Transcribe, Translate, or Transliterate: An Investigation of Intermediate Representations in Spoken Language Models
Tolúlopé Ògúnrèmí, Christopher D. Manning, Dan Jurafsky, Karen Livescu
TL;DR
The paper investigates how modality adapters in spoken language models reshape speech encoder outputs, proposing a model-agnostic token-nearest-neighbor method to categorize MA content as transcription, translation, semantic representation, or transliteration. By applying this approach to SALMONN, Qwen2-Audio, and Phi-4-Multimodal-Instruct across multilingual data, the authors reveal two dominant strategies: Whisper-based MAs tend to produce English-based interlingua or semantic representations, while non-Whisper MAs reproduce English phonetics via phonetic mappings. Complementary linear probing shows Whisper-based MAs lose low-level phonetic/lexical detail but gain semantic information, whereas Phi-4-MI MAs improve both word/phone accuracy and semantics.

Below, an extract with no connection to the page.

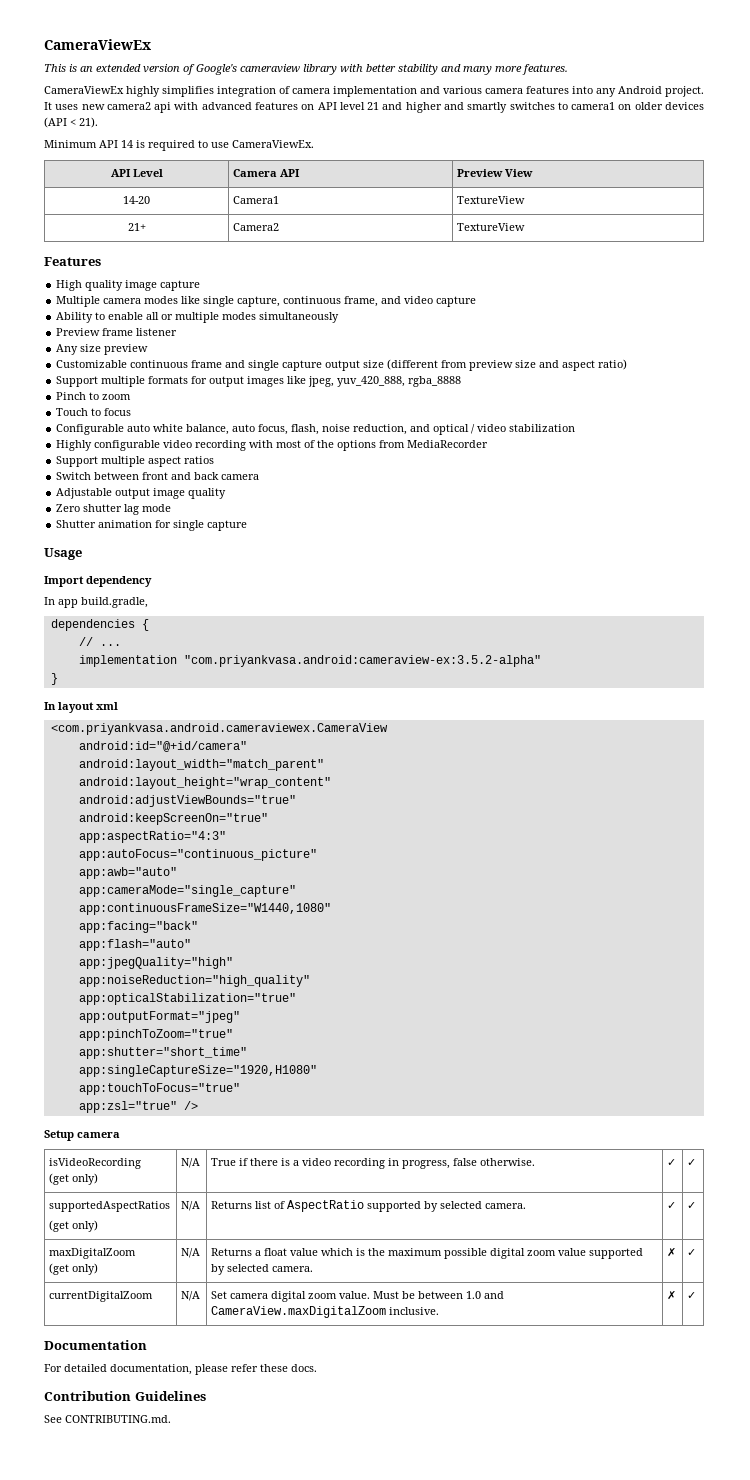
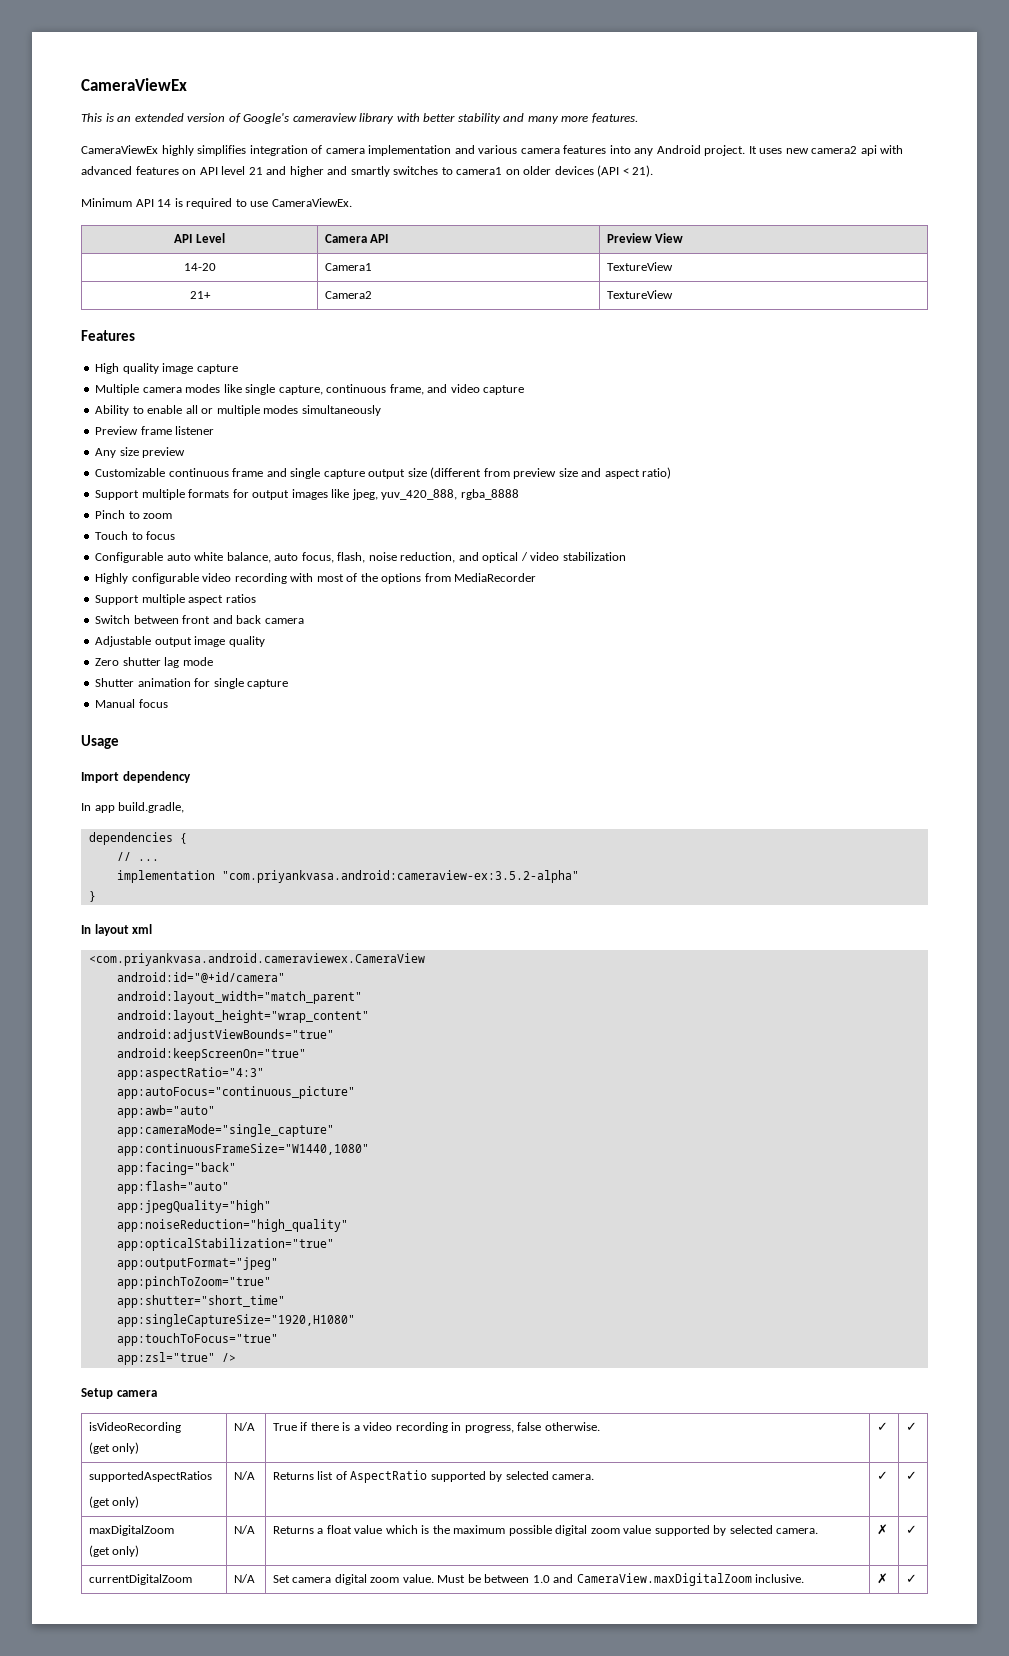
(248, 525) none -> [95,699,168,708] // Manual focus
[44,1340,147,1350] [44,1364,317,1375] [44,1391,206,1401] [44,1415,171,1423] // Documentation // For detailed documentation, please refer these docs. // Contribution Guidelines // See CONTRIBUTING.md. -> (917, 1578) none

The study provides a principled, extensible framework for interpreting MA behavior in SLMs, with implications for designing multilingual speech-language systems and understanding cross-lingual transfer.
Abstract
Spoken language models (SLMs) that integrate speech with large language models (LMs) rely on modality adapters (MAs) to map the output of speech encoders to a representation that is understandable to the decoder LM. Yet we know very little about how these crucial MAs transform representations. Here we examine the MA output representation in three SLMs (SALMONN, Qwen2-Audio and Phi-4-Multimodal-Instruct). By finding the nearest decoder LM token to an MA representation, we uncover two strategies for MA representations. For models using a Whisper encoder, MAs appear to represent the meaning of the input using an English-based interlingua, allowing them to handle languages unseen in instruction tuning. For models that don't, like Phi-4-Multimodal-Instruct, MAs instead represent the phonetics of the input, but expressed with English words. We hypothesise that which arises depends on whether the speech encoder is trained only for speech recognition or also for translation.